Autistic Children Receiving Unapproved Stem Cell Injections Backed by Health Secretary RFK Jr

Clinics in Florida, Texas, and other states are selling unproven stem cell infusions for autistic children at costs up to $20,000 per treatment, with no scientific evidence of efficacy. Health Secretary Robert F. Kennedy Jr. has publicly endorsed the practice at industry summits and appointed a leading advocate to a federal autism research committee. The FDA warns that such treatments offered outside approved clinical trials are likely illegal and have been linked to serious complications including blindness and tumor formation.
Clinics across the US are injecting autistic children as young as 18 months with umbilical cord stem cells in procedures costing up to $20,000, despite no scientific evidence of benefit and explicit FDA warnings that such unapproved treatments are likely illegal. The most rigorous clinical trial to date, conducted by Duke University on 180 children, found insignificant benefits. Health Secretary RFK Jr. has appeared by video at industry summits promoting these therapies, told attendees their cause is 'no longer on the fringe,' and appointed summit organizer Tracy Slepcevic to a federal autism research committee. Some providers are now planning a new trial involving 120 autistic children to be conducted in Tijuana, Mexico, with possible expansion to US sites. Other clinics are misrepresenting the federal Right to Try Act — which applies only to terminally ill patients — to market the treatments as legally compliant.

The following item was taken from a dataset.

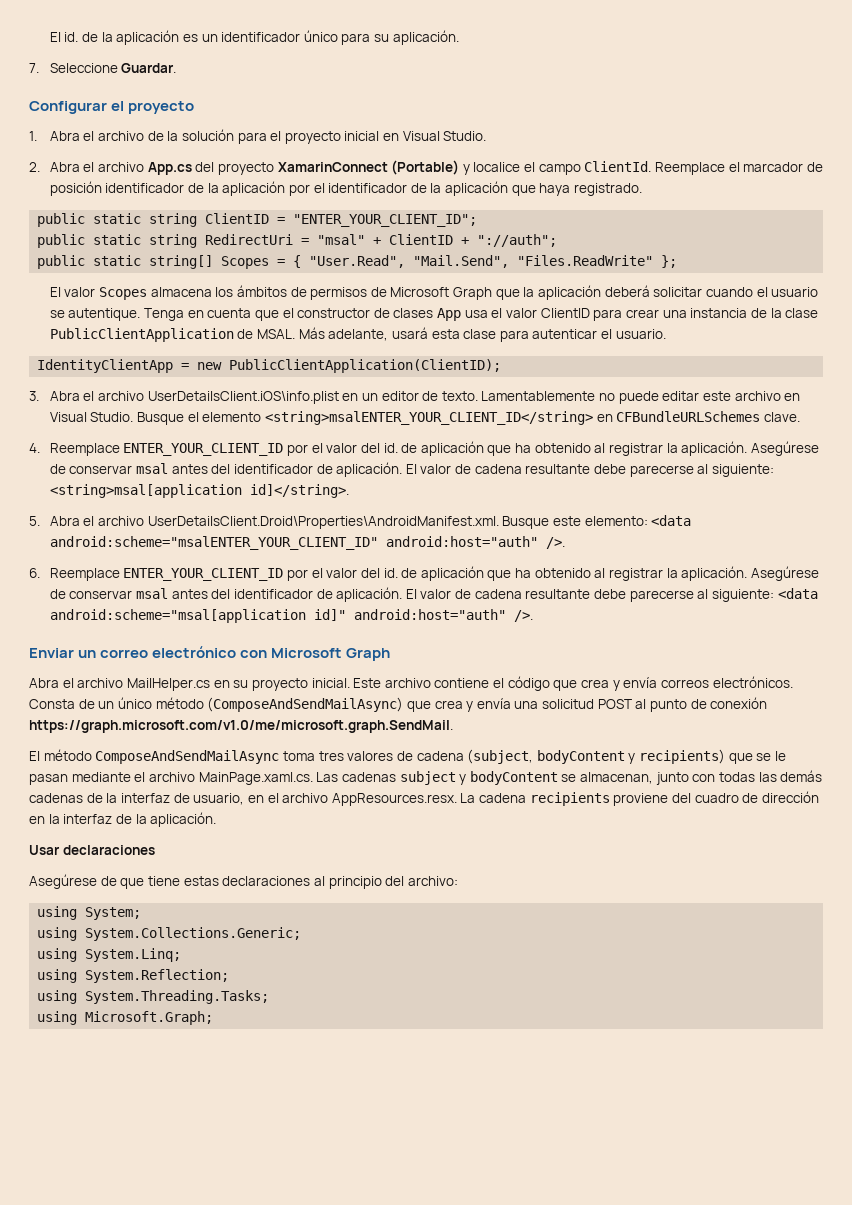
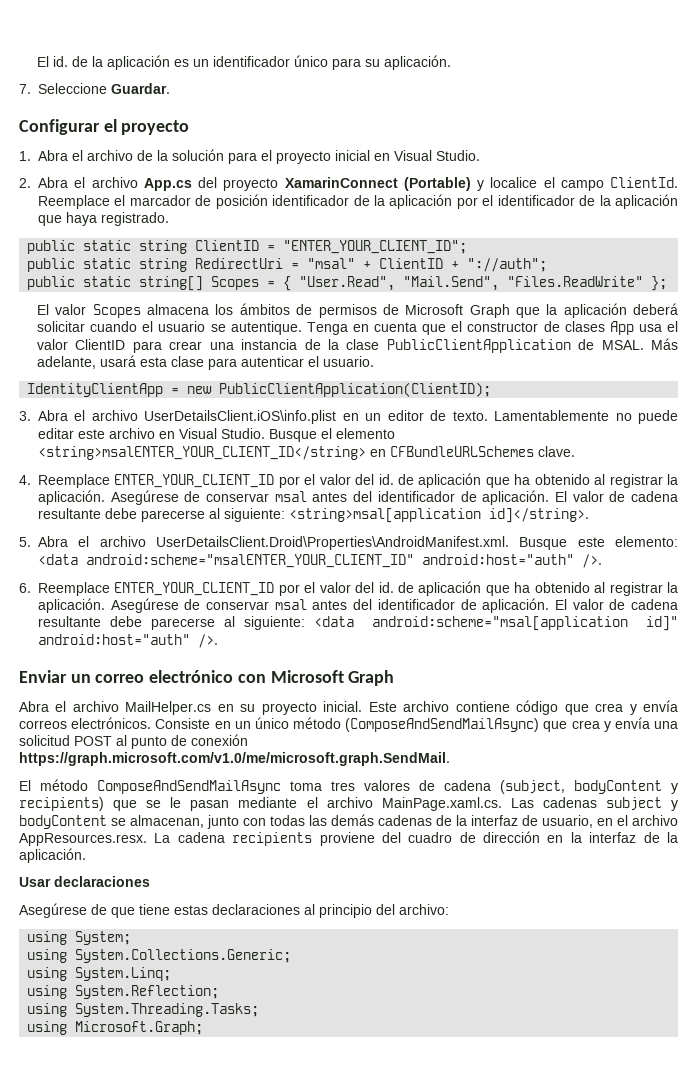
[493,678,505,688] el -> (510, 706) none
[29,699,95,709] Consta de -> [155,718,231,729] Consiste en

Kennedy has simultaneously defunded $31 million in autism-related research, fired thousands of federal health officials, and acknowledged that opening the market to alternative providers will inevitably attract 'charlatans,' while saying such outcomes cannot be prevented.
What's missing
The article does not detail what regulatory or enforcement actions, if any, the FDA has taken against specific clinics currently operating, nor whether any state medical boards have investigated or sanctioned providers offering these treatments.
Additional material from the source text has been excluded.